Tagged With ‘Mitsouko’
8 July, 2014
Much excitement in Weymouth, as the old Woolworth’s site has been transformed into a branch of T.K.Maxx. Even more excitement when, on our first visit, what should I pluck from the trashy mass-market scents you’d expect to find in a discount outlet but a brand-new bottle of Osmanthus by The Different Company.
What a highly collectible perfume by a fairly obscure, high-end brand was doing in the Weymouth branch of T.K.Maxx I have no idea, but there it was, ours for the princely sum of £16.99 (recommended retail price €142).
Created by the much-admired perfumer Jean-Claude Ellena (now the in-house perfumer for Hermès) for the company he founded in 2000, Osmanthus gets an admiring review in the even more widely admired Perfumes: The Guide by Luca Turin and Tania Sanchez, and you can see why.
It’s a gentle, sweet but subtle scent, whose plush peachy centre is reminiscent of Guerlain’s timeless Mitsouko, though it seems to lack either Mitsouko’s strength of character or its mysterious staying-power. Yet Osmanthus has magic of its own, and its apparent evanescence on the skin proves something of a disappearing trick – for after putting a little on the back of my hand and noting that it didn’t seem to last very long, what should happen but that an hour or two later, as if from nowhere, its fresh, fruity scent would suddenly snap into focus again, almost as strong as when I first sprayed it on.
I’ve no idea how it’s done, or even whether the effect was intentional, but my guess is that it’s got something to do with the way Osmanthus’ peachiness bonds with the perfume’s other elements, some of which are a little surprising, like castoreum, a resinous compound extracted from beavers that has a leathery, animalic smell and is also found in Chanel’s wonderful Cuir de Russie.
Natural osmanthus, incidentally, is an attractive evergreen shrub which, in sheltered conditions, will grow to the size of a small tree. It grows wild in the Himalayas, China and Japan and was first introduced to European gardens in 1771, where it became known as Sweet Tea or Fragrant Olive. In the autumn it bears thousands of small but intensely fragrant white flowers, whose intoxicatingly sweet scent gives the plant its botanical name, Osmanthus fragrans.
Its fragrance, indeed, is remarkably powerful, as we discovered on an autumn visit to the enchanted garden of Brécy, near Bayeux. From the massively stepped levels of the formal gardens, which form a kind of vast single staircase up towards the Normandy sky, we recognised osmanthus’ heady scent a long time before we finally located its source, from a couple of dark columnar trees planted close against the south wall of the church, outside the gardens themselves.

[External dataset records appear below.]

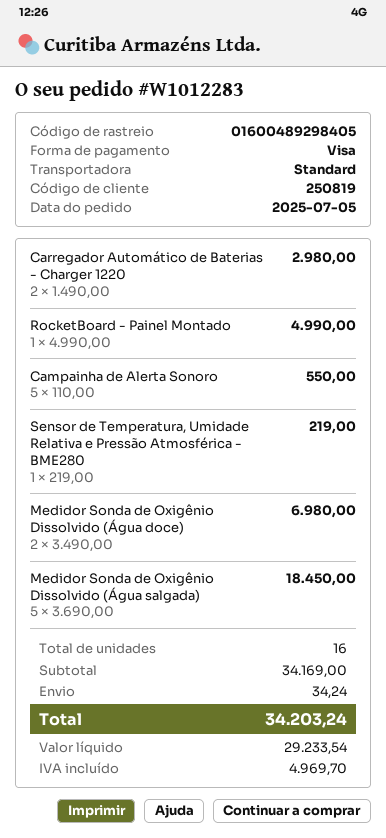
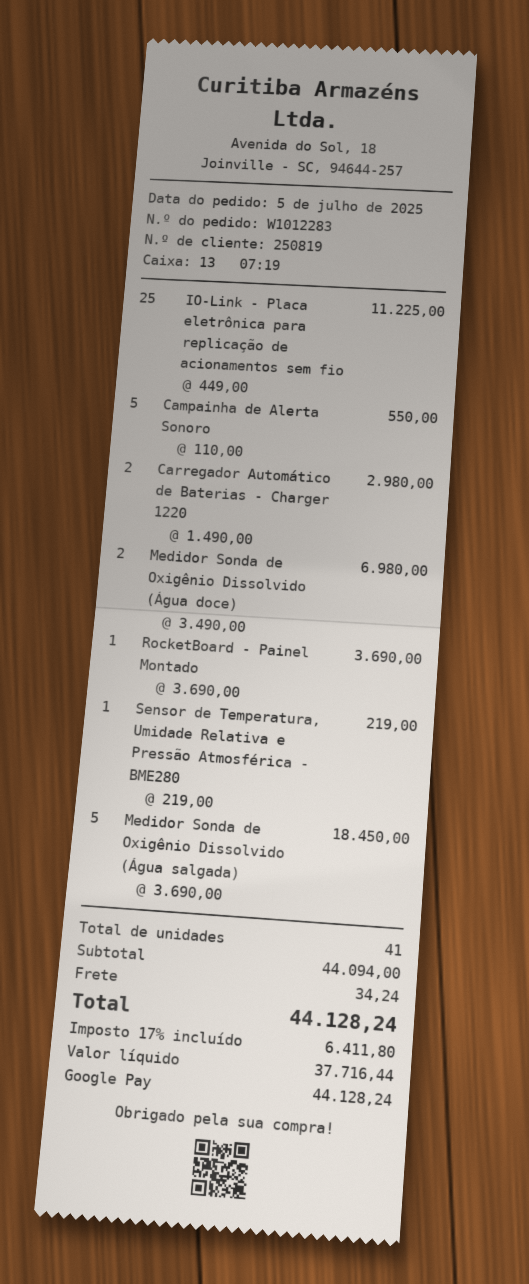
payment method: Visa -> Google Pay
RocketBoard - Painel Montado: 1 x 4990.00 = 4990.00 -> 1 x 3690.00 = 3690.00
IO-Link - Placa eletrônica para replicação de acionamentos sem fio: none -> 25 x 449.00 = 11225.00
total quantity: 16 -> 41
subtotal: 34169.00 -> 44094.00
net: 29233.54 -> 37716.44
tax: 4969.70 -> 6411.80
total: 34203.24 -> 44128.24

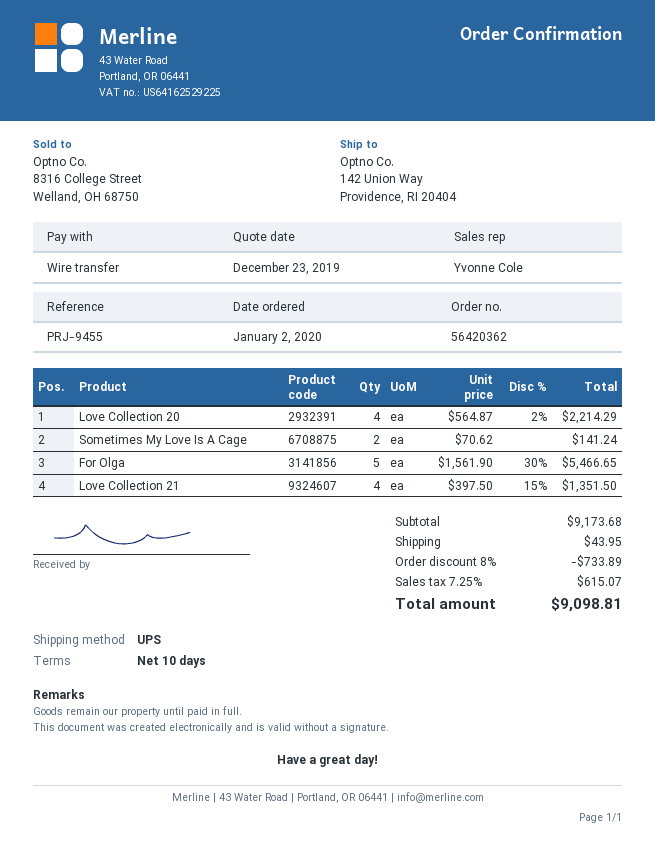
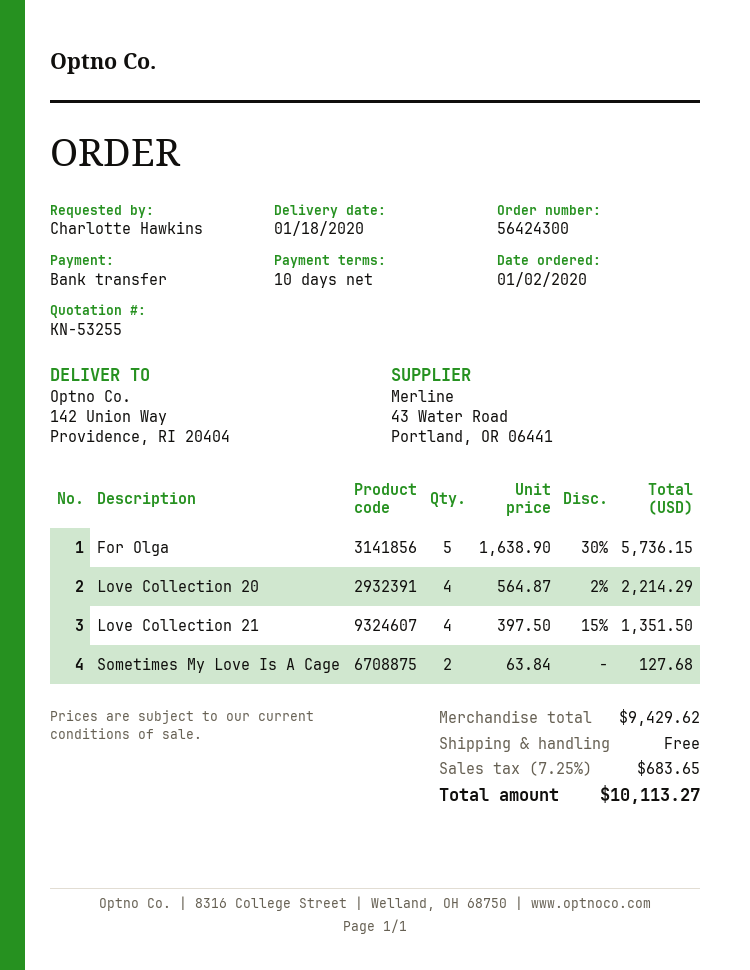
order number: 56420362 -> 56424300
Sometimes My Love Is A Cage: 2 x 70.62 = 141.24 -> 2 x 63.84 = 127.68
For Olga: 5 x 1561.90 - 30% = 5466.65 -> 5 x 1638.90 - 30% = 5736.15
subtotal: 9173.68 -> 9429.62
discount: 8% = 733.89 -> none
shipping: 43.95 -> 0.00
tax: 7.25% = 615.07 -> 7.25% = 683.65
total: 9098.81 -> 10113.27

Despite the sheer intensity of its fragrance, this is one of the only powerfully sweet scents I know that one can never smell enough (unlike, say, Madonna lilies, whose scent becomes overwhelming after a while): there’s a fresh lemony edge to osmanthus that makes it refreshing and intoxicating all at once. Enjoy Jean-Claude Ellena’s perfume by all means, but plant the tree wherever you can.
30 October, 2012
What makes a perfume desirable? Why do we buy what we buy? I think it depends on what kind of person we are, or rather how much we know.
Take the person who doesn’t know much about perfume at all. If you don’t know much then you’re likely to buy whatever scent is being most heavily marketed that month, for where else are you going to get your information? Certainly not from the vacuously rehashed press-releases that count as perfume ‘journalism’ in the majority of magazines.
That might sound like a bad thing, and given the number of awful fragrances out there, on the whole it probably is. But then you have to remember that while it might mean that millions of people are buying the latest celebripong, Chanel No.5 remains the single most heavily marketed perfume on earth, so it’s not necessarily all bad news. The drawback, of course, is that you generally end up smelling like everyone else.
Next step up are those of us (and I count myself among their number) who know their Millionaire from their Mitsouko. We’re perfume enthusiasts, we’ve read our Luca Turin, we love the classics and trying new things, but we really want to stand out from the crowd.
So the perfect perfume for us is something that is, ideally, made by an obscure little company with a funny name, or (even better) is a classic fragrance that has long been discontinued or is no longer available in our country, though fortunately we know where we can still get our hands on a bottle or two. Christian Dior’s Jules, anyone? (Yes please.)
But I suspect there’s still another level above this, a kind of perfume nirvana, rarely achieved except by those fortunate few whose olfactory sense is sufficiently sophisticated to distinguish dross from gold. These higher beings can – and here I can only guess – somehow blank out the ads, the breathless copywriting and all the other extraneous noise that deafens most of us to the only thing that really matters in the end: the smell.
It’s as hard to smell a perfume with an open mind as it is to look at a well-known painting or listen to a famous piece of music with an open eye or ear. But surely it’s an ideal to aim towards, even if you end up wearing Guerlain one day and Lady Gaga the next.